INPUT DATA:
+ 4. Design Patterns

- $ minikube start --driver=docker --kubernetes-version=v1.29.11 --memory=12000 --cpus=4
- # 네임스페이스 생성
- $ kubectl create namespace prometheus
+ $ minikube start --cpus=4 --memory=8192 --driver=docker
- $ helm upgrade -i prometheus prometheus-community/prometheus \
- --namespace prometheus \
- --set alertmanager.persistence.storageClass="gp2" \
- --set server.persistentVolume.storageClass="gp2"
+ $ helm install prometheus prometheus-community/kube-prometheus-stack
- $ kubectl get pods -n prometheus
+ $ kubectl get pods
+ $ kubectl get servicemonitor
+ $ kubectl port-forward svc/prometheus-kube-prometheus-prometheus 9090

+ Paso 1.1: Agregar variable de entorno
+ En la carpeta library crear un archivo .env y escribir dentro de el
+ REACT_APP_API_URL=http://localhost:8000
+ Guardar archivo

...

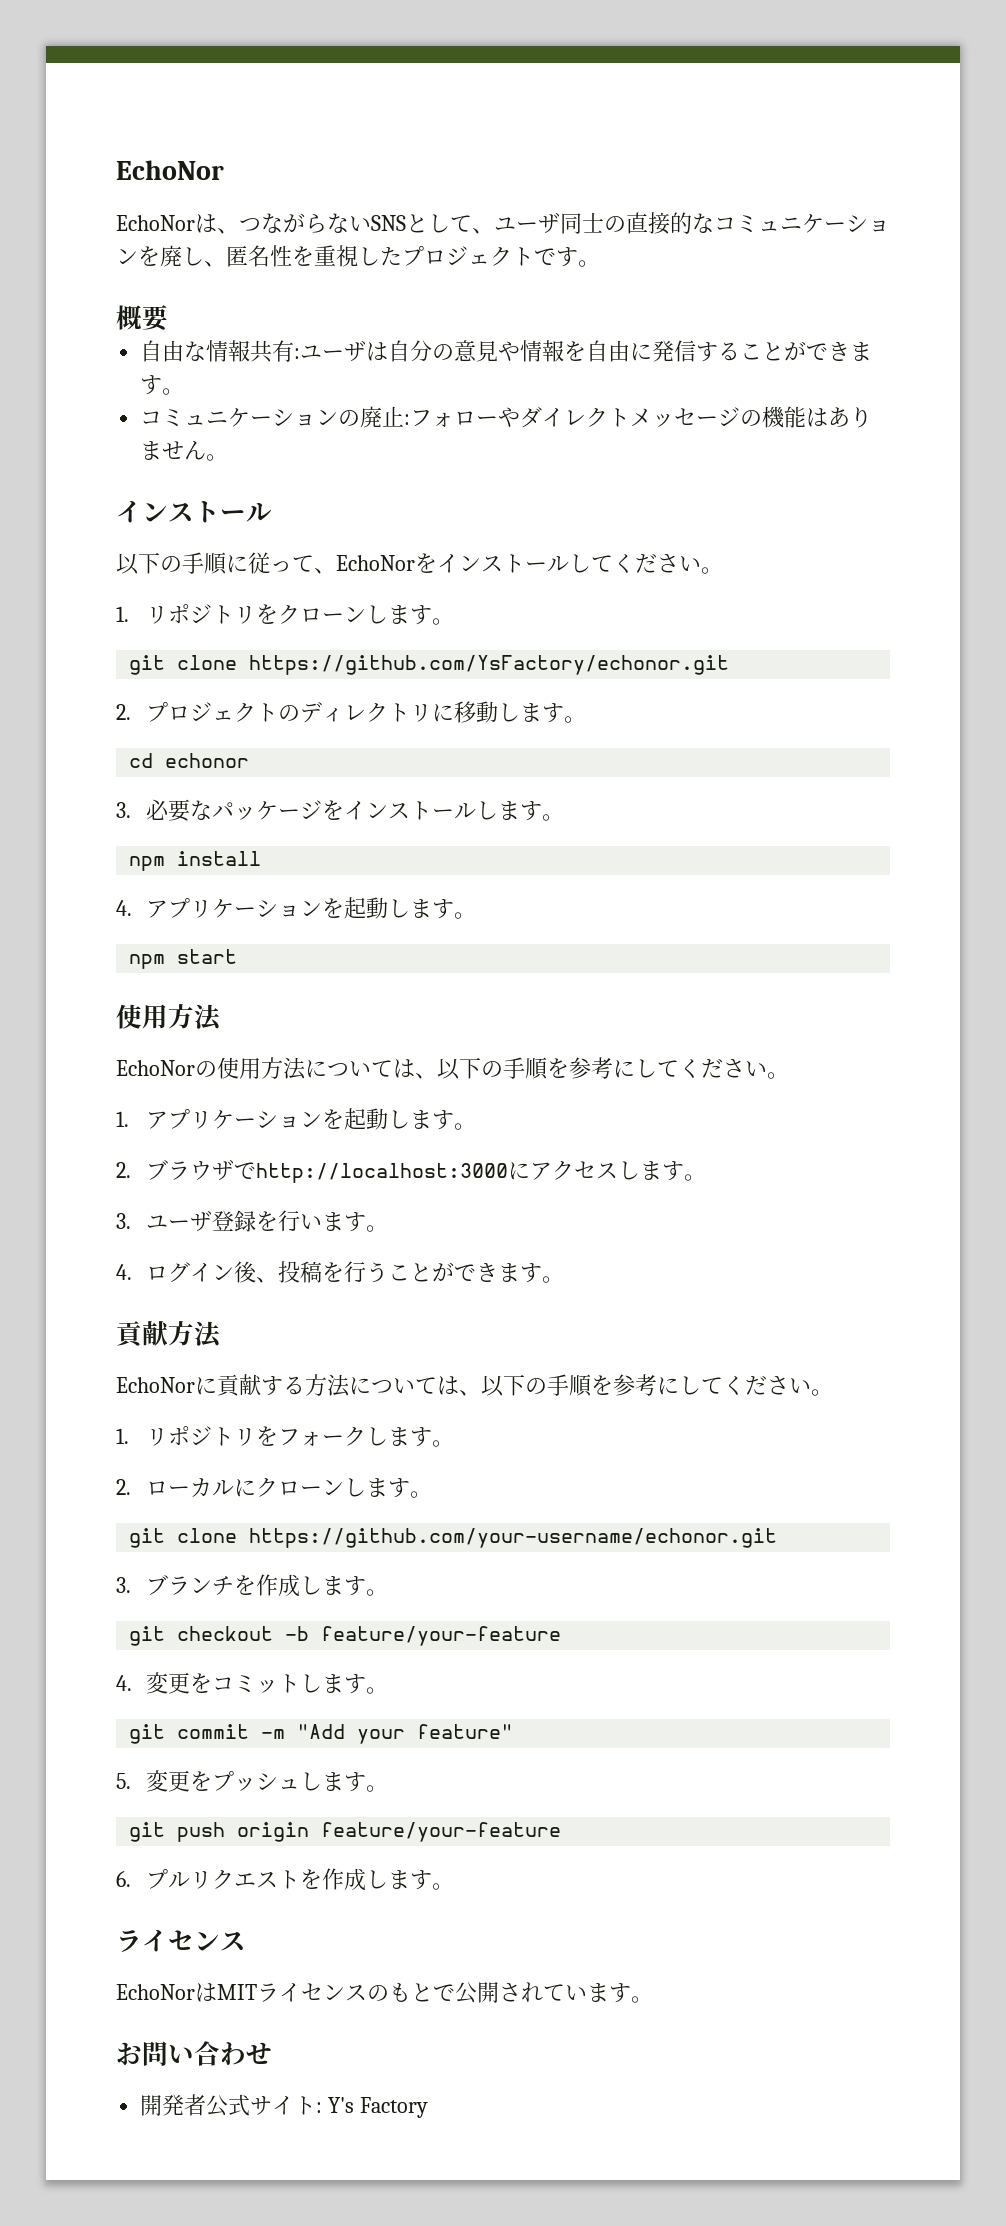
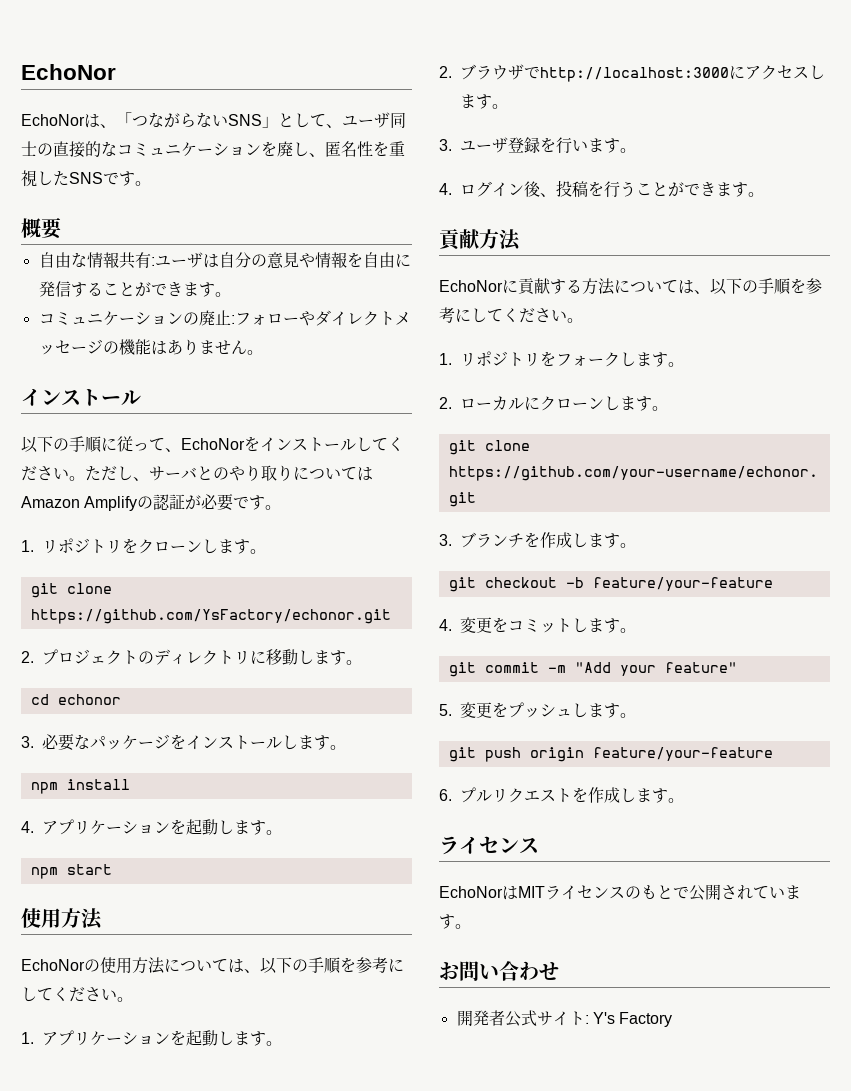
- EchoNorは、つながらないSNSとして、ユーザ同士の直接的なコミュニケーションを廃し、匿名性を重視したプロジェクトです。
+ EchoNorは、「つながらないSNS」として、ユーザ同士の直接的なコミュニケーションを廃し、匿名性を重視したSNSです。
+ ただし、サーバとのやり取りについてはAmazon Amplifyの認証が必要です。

WORK ORDER: What lines of the preceding data include the string "community"? Pull them out.

RESULT:
- $ helm upgrade -i prometheus prometheus-community/prometheus \
+ $ helm install prometheus prometheus-community/kube-prometheus-stack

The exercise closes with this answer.